On Sunday mornings, my husband usually fixes us a delicious breakfast.
He does the cooking, and I make the toast. As I was buttering our toast last Sunday, I starting thinking about weeds in my flower beds.
Toast crumbs in the butter and weeds in the flower bed seem to have the same effect on me. They mar the image I have of how things should be.
Butter is good stuff, especially on fresh sweet corn, but toast crumbs make it less appealing. Fortunately, you can take them out easily enough and return the butter to its original state.
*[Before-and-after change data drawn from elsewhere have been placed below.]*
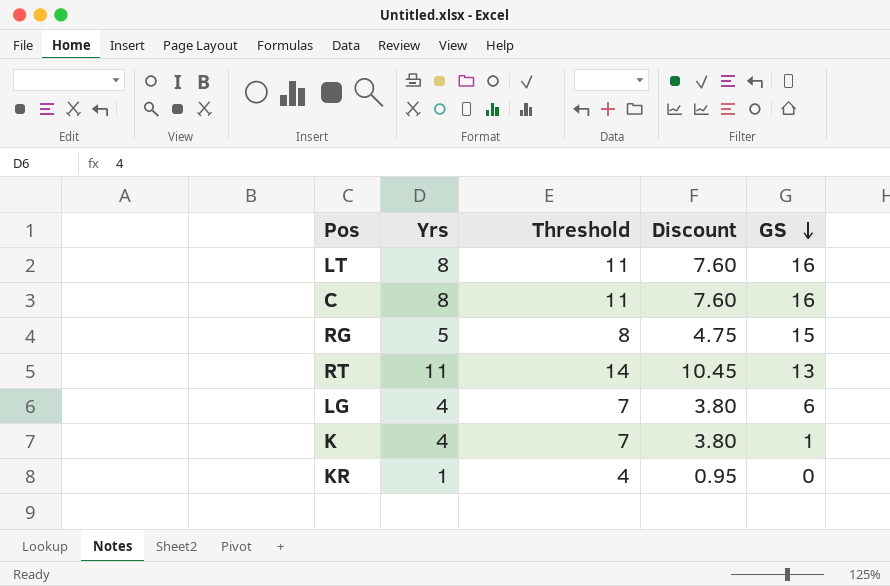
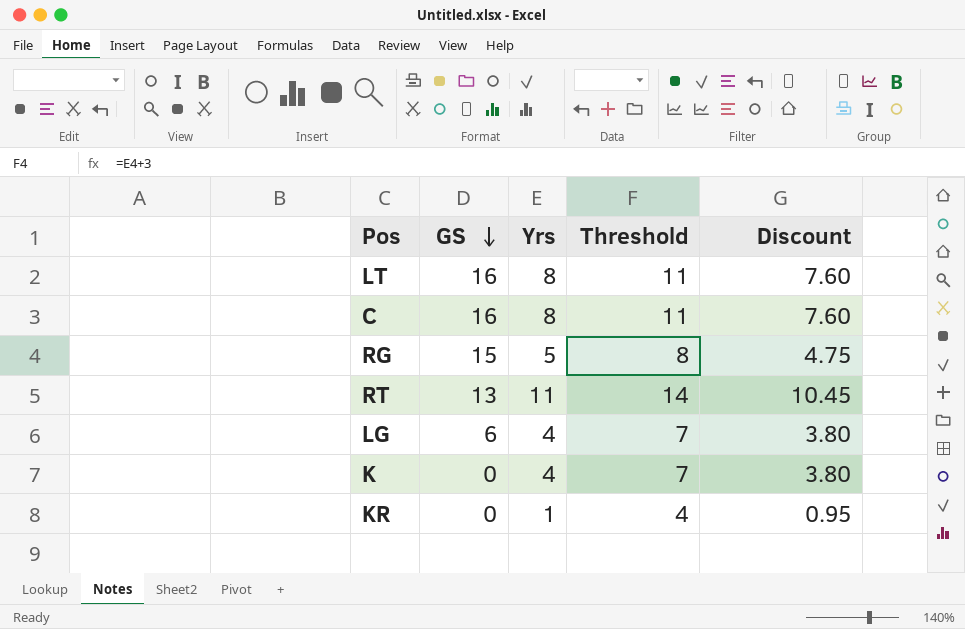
column GS | position: 5 -> 2
K | GS: 1 -> 0

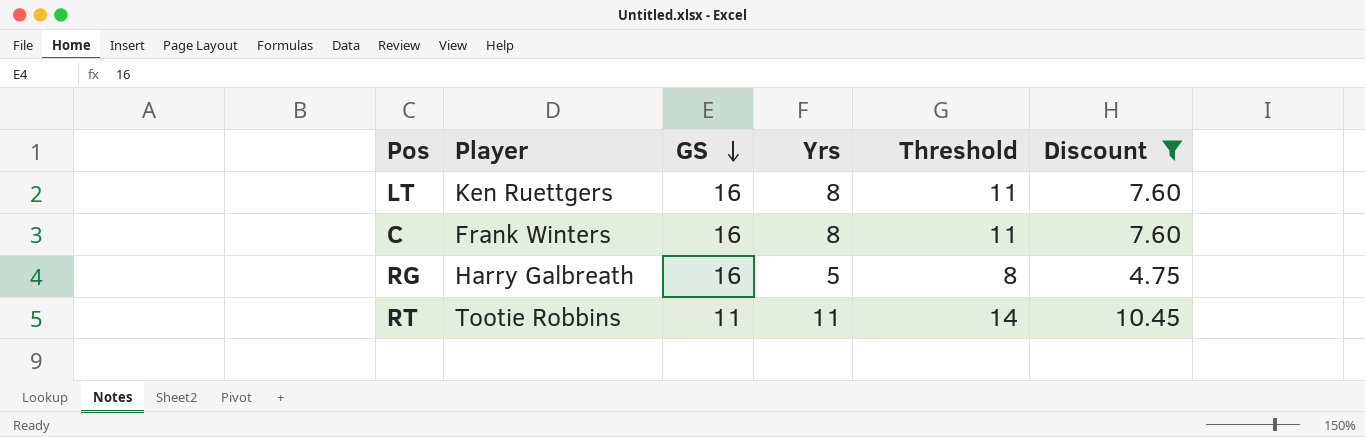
filter: none -> Discount >= 4.75
column Player | position: none -> 2
RG | GS: 15 -> 16
RT | GS: 13 -> 11

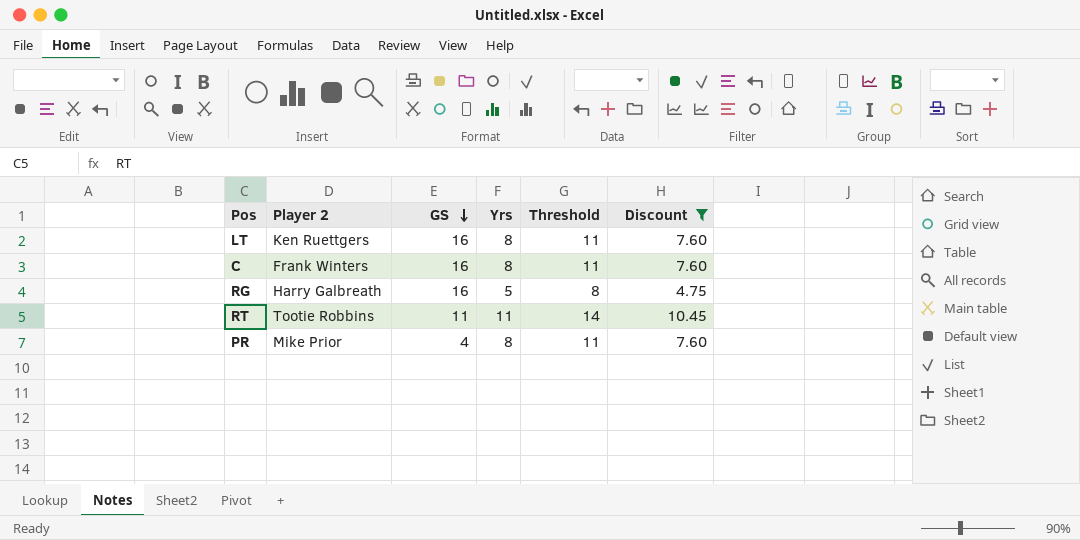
column name: Player -> Player 2
row PR: none -> Mike Prior | 4 | 8 | 11 | 7.60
You can do the same with weeds in your garden, whether it’s a vegetable or flower garden, but it’s more difficult, of course. First, toast crumbs don’t grow and take over the butter dish. Weeds can multiply and spread while you’re eating dinner, taking a shower or sleeping at night. That’s their nature, so we have to outwit them whenever we can or surrender to them.
I usually try to outwit them, but it’s a challenge. One of the ways I entertain myself while digging weeds is to count how many different kinds I have and pretend the number is so high because my soil is great. It’s small consolation but better than none.
With my nemesis, vetch, I take a different approach. Vetch is attractive if you don’t mind it vining around everything that doesn’t move out of its way.
One morning my dog, Ollie, wasn’t following me around like he usually does, and I started listening for muffled barking noises. Fortunately, he had gone inside.
Vetch has a root system that has to be seen to be believed. It runs horizontally under the ground and breaks pretty easily, so I challenge myself to see how long a root I can pull before it breaks. My personal best is 23 inches.